From here, it’s off to Government HQ, though before heading there, Frank gives Ilona a parcel she’d sent for for Sybil. At the HQ, a mad general is giving a banquet. “There is nothing and no-one to stop me now. I will be the lord and master of the world. Their so-called gate-posts will be reduced to slavery.” Gate-posts? Gate-posts? After four rewinds, I eventually realised that he meant “great powers”, but was burdened with the same dreadful accent as the rest of the crew. I say again, how did this lot ever manage to become a threat to the world? The guns the Panther Squad had in the previous scene have now vanished, and their opponents are too busy shooting them in the air, happy at the prospect of world domination, as their leader makes largely-inaudible threats which appear to involve nuclear power stations.
So, it’s off to the Space Centre, with Ilona now riding a motorbike — though there are two obvious proofs that it’s not her on the bike… The surprisingly loosly-guarded space centre prepares to, er, do bad things to nuclear power stations and…okay, I’m going to write this down exactly as I did at the time. Ilona’s parcel has a gun that makes a jeep invisible. The Space Centre sparks briefly, but is otherwise unharmed. The space program can continue and mankind’s new age of space has begun. Hoorah. You are now every bit as bemused as I was, watching it: “I need a drink”, says Frank, and not for the first time, I find myself in total agreement.
Footnotes
- The final credits give “Special thanks to the Aerospatiale”; one suspects this may be because whatever “aerospatiale” it was, thought it best to remain anonymous.
- Did Jess Franco have a hand in this? This site details the evidence.
- It’s kinda hard to tell where this film was shot. Bits look like Belgium, bits look like Spain, and bits are Japan — but that’s just the stock footage of a Japanese rocket taking off, so may safely be ignored…
- ‘Peter Knight’ is a pseudonym for (and, indeed a literal translation of) Pierre Chevalier, and was the last movie in a dubious career including such work as La vie amoureuse de l’homme invisible, which is pretty much what it sounds like.
- Sybil also co-produced the film. What was she thinking…
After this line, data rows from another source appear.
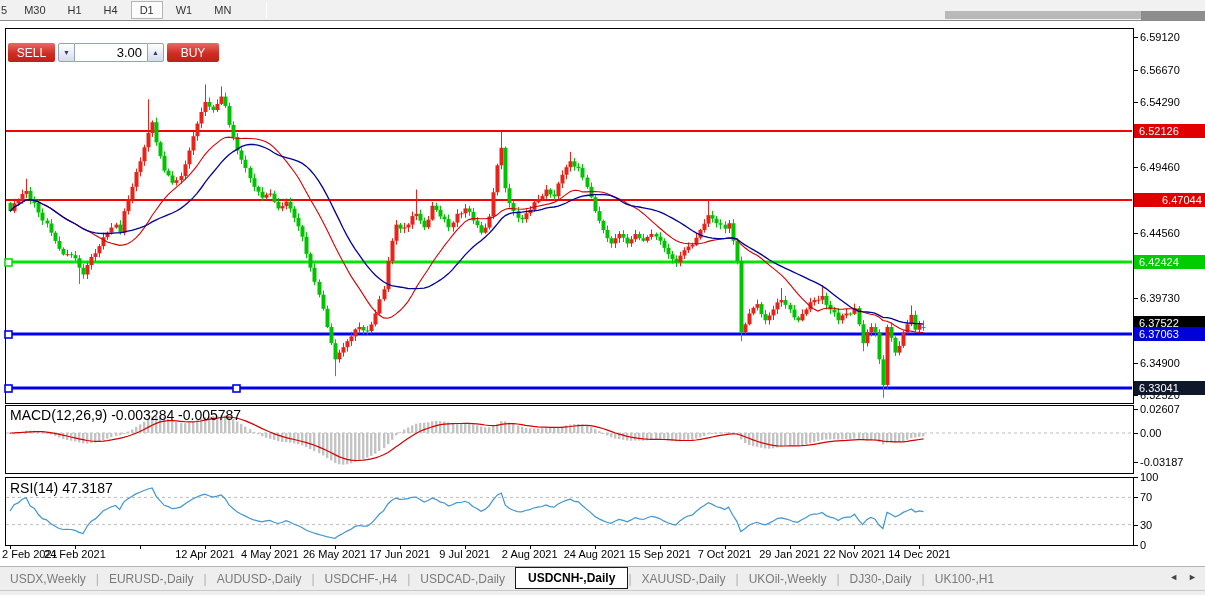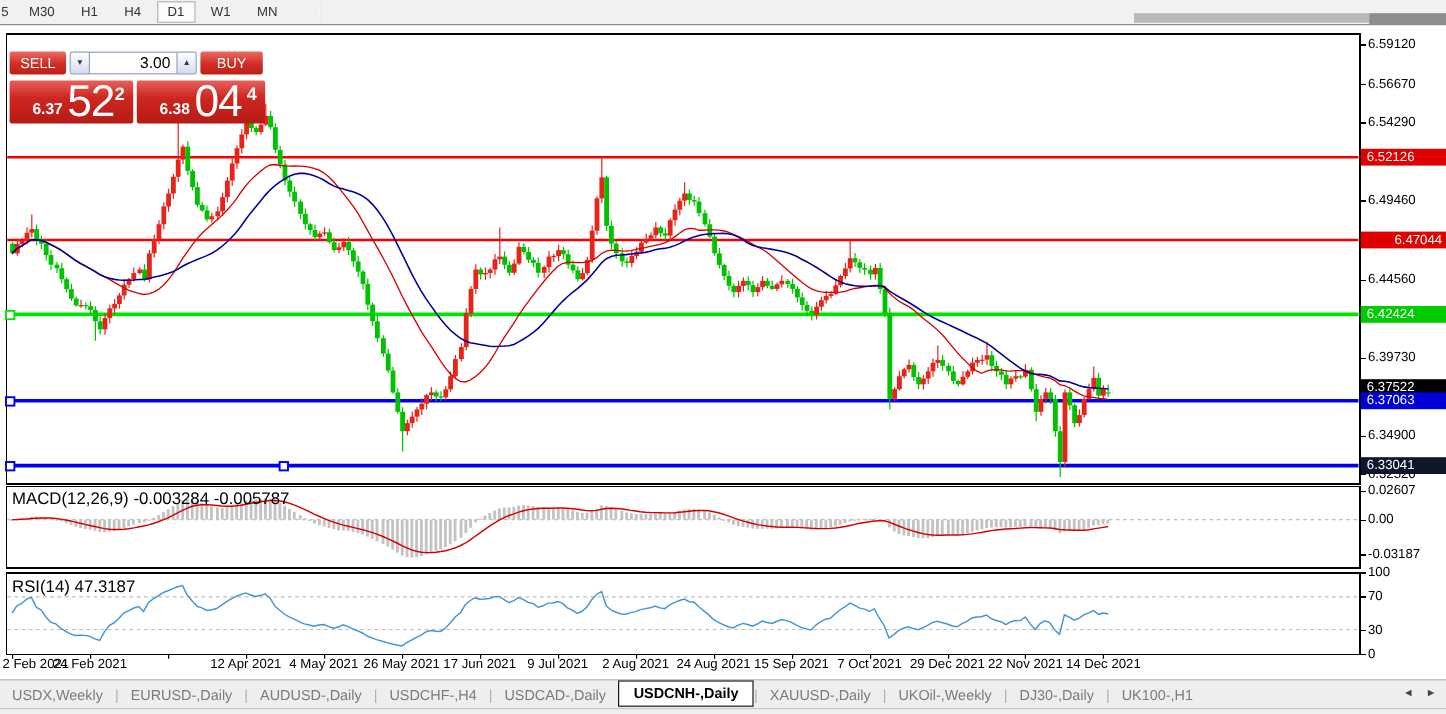--- a/index.html
+++ b/index.html
@@ -881,18 +881,6 @@
         <button class="spin up">▲</button>
         <button class="tp-btn tp-buy">BUY</button>
       </div>
-      <div class="tp-row2">
-        <div class="pricebox">
-          <span class="pb-small">6.37</span>
-          <span class="pb-big">52</span>
-          <span class="pb-sup">2</span>
-        </div>
-        <div class="pricebox right">
-          <span class="pb-small">6.38</span>
-          <span class="pb-big">04</span>
-          <span class="pb-sup">4</span>
-        </div>
-      </div>
     </div>
   </div>
 

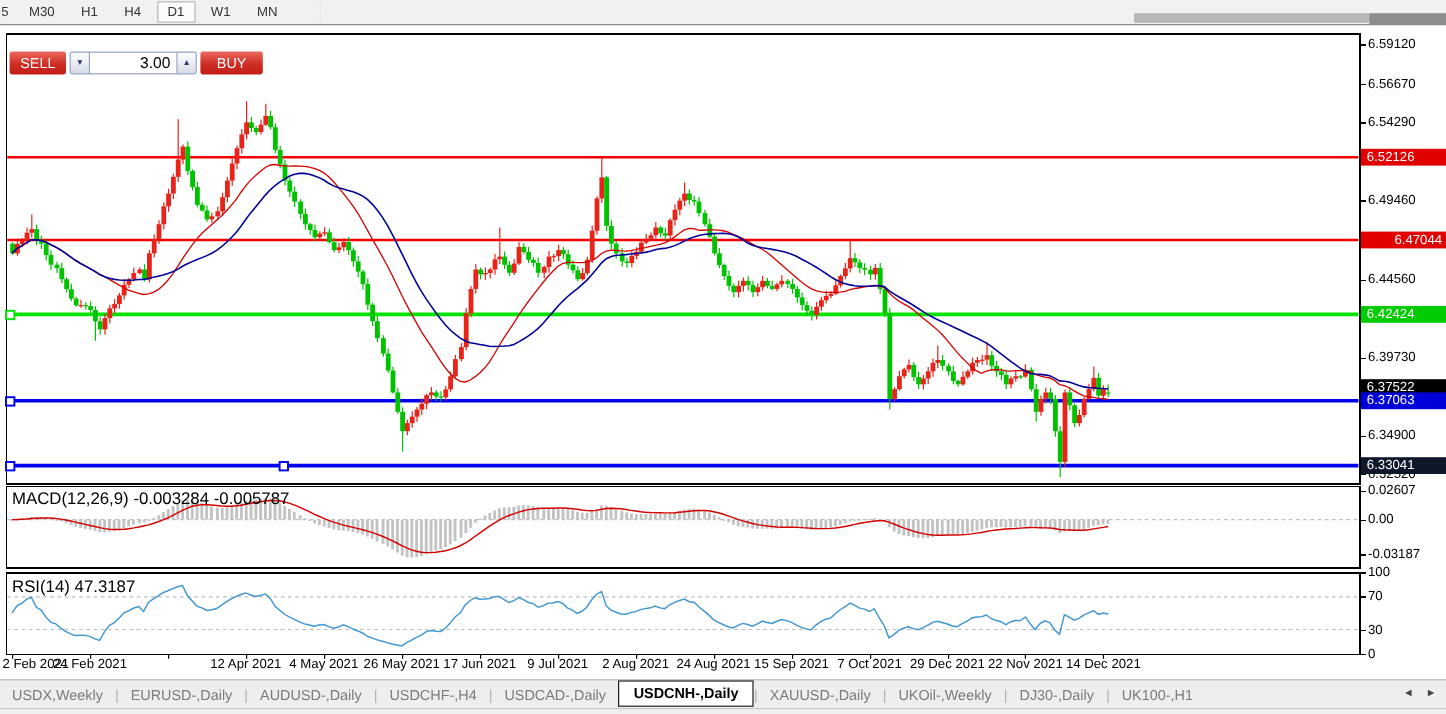--- a/index.html
+++ b/index.html
@@ -868,7 +868,7 @@
         <div class="xdate" style="top: 526px; left: 594.64px; transform: translateX(-50%);">24 Aug 2021</div>
         <div class="xdate" style="top: 526px; left: 659.6px; transform: translateX(-50%);">15 Sep 2021</div>
         <div class="xdate" style="top: 526px; left: 724.56px; transform: translateX(-50%);">7 Oct 2021</div>
-        <div class="xdate" style="top: 526px; left: 789.52px; transform: translateX(-50%);">29 Dec 2021</div>
+        <div class="xdate" style="top: 526px; left: 789.52px; transform: translateX(-50%);">29 Jan 2021</div>
         <div class="xdate" style="top: 526px; left: 854.48px; transform: translateX(-50%);">22 Nov 2021</div>
         <div class="xdate" style="top: 526px; left: 919.44px; transform: translateX(-50%);">14 Dec 2021</div>
       </div>

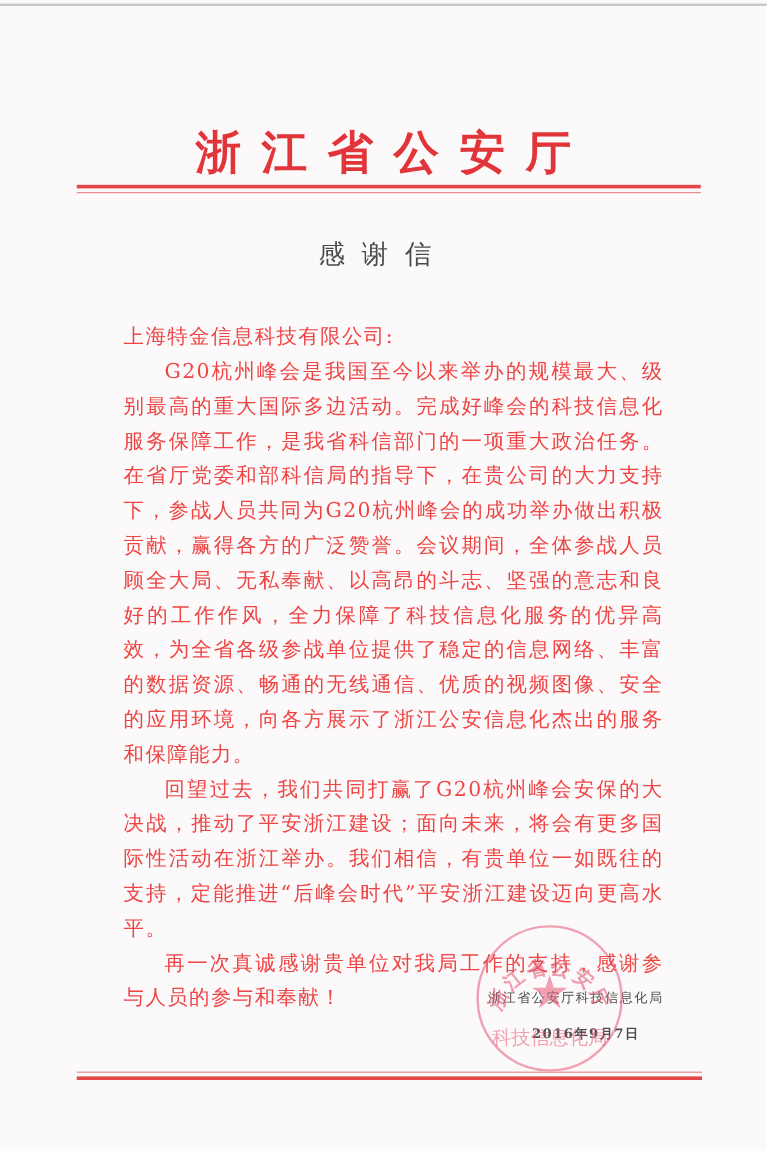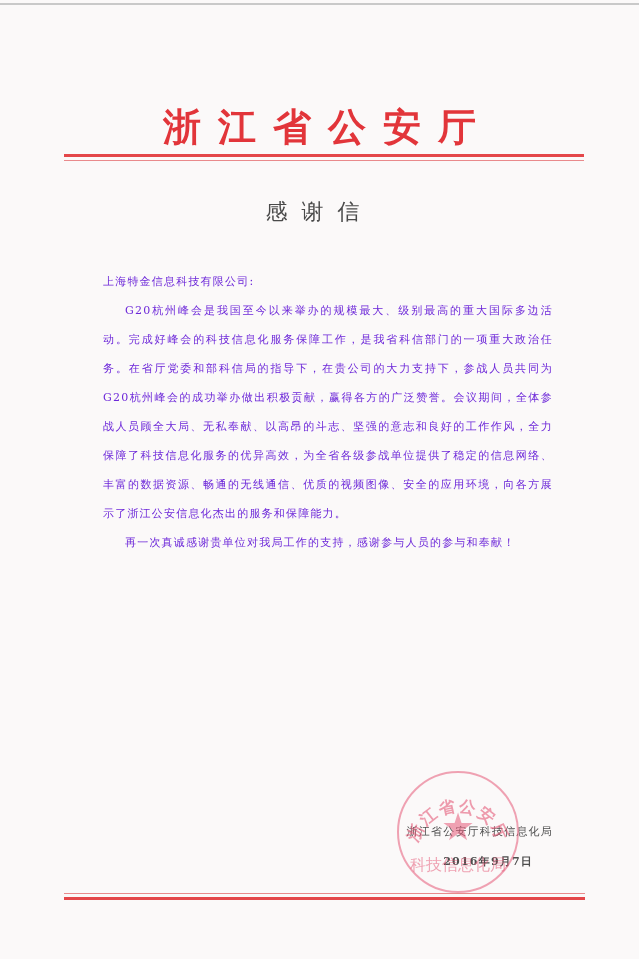--- a/index.html
+++ b/index.html
@@ -59,8 +59,8 @@
       left: 103px;
       top: 267px;
       width: 450px;
-      color: #6d28d9;
-      font-size: 11px;
+      color: #ef4444;
+      font-size: 17px;
       line-height: 29px;
       letter-spacing: 1.2px;
       text-align: justify;

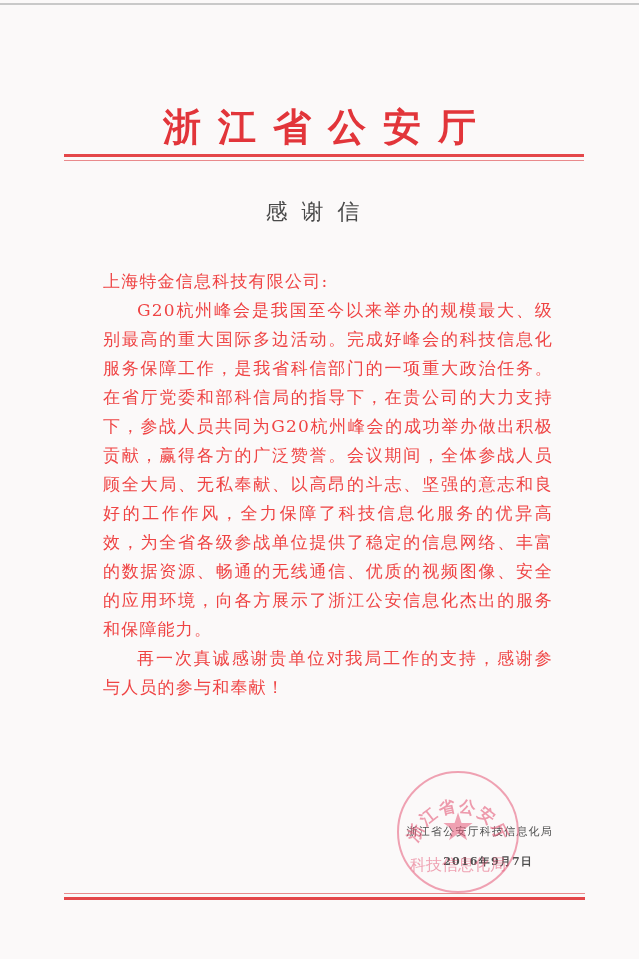--- a/index.html
+++ b/index.html
@@ -135,6 +135,7 @@
 <div class="body-text">
   <p class="salutation">上海特金信息科技有限公司:</p>
   <p>G20杭州峰会是我国至今以来举办的规模最大、级别最高的重大国际多边活动。完成好峰会的科技信息化服务保障工作，是我省科信部门的一项重大政治任务。在省厅党委和部科信局的指导下，在贵公司的大力支持下，参战人员共同为G20杭州峰会的成功举办做出积极贡献，赢得各方的广泛赞誉。会议期间，全体参战人员顾全大局、无私奉献、以高昂的斗志、坚强的意志和良好的工作作风，全力保障了科技信息化服务的优异高效，为全省各级参战单位提供了稳定的信息网络、丰富的数据资源、畅通的无线通信、优质的视频图像、安全的应用环境，向各方展示了浙江公安信息化杰出的服务和保障能力。</p>
+  <p>回望过去，我们共同打赢了G20杭州峰会安保的大决战，推动了平安浙江建设；面向未来，将会有更多国际性活动在浙江举办。我们相信，有贵单位一如既往的支持，定能推进“后峰会时代”平安浙江建设迈向更高水平。</p>
   <p>再一次真诚感谢贵单位对我局工作的支持，感谢参与人员的参与和奉献！</p>
 </div>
- If you’re wondering what happened to Sybil, her ‘agent’, the late, largely unlamented SC Dacy, appears to have been a significant reason. I vaguely recall some correspondence with him, trying to get an interview with Sybil in the early days of TC. I think communications were abruptly ended after he took offense at a sentence in an article which he perceived as being critical of her. I was unimpressed, shall we say.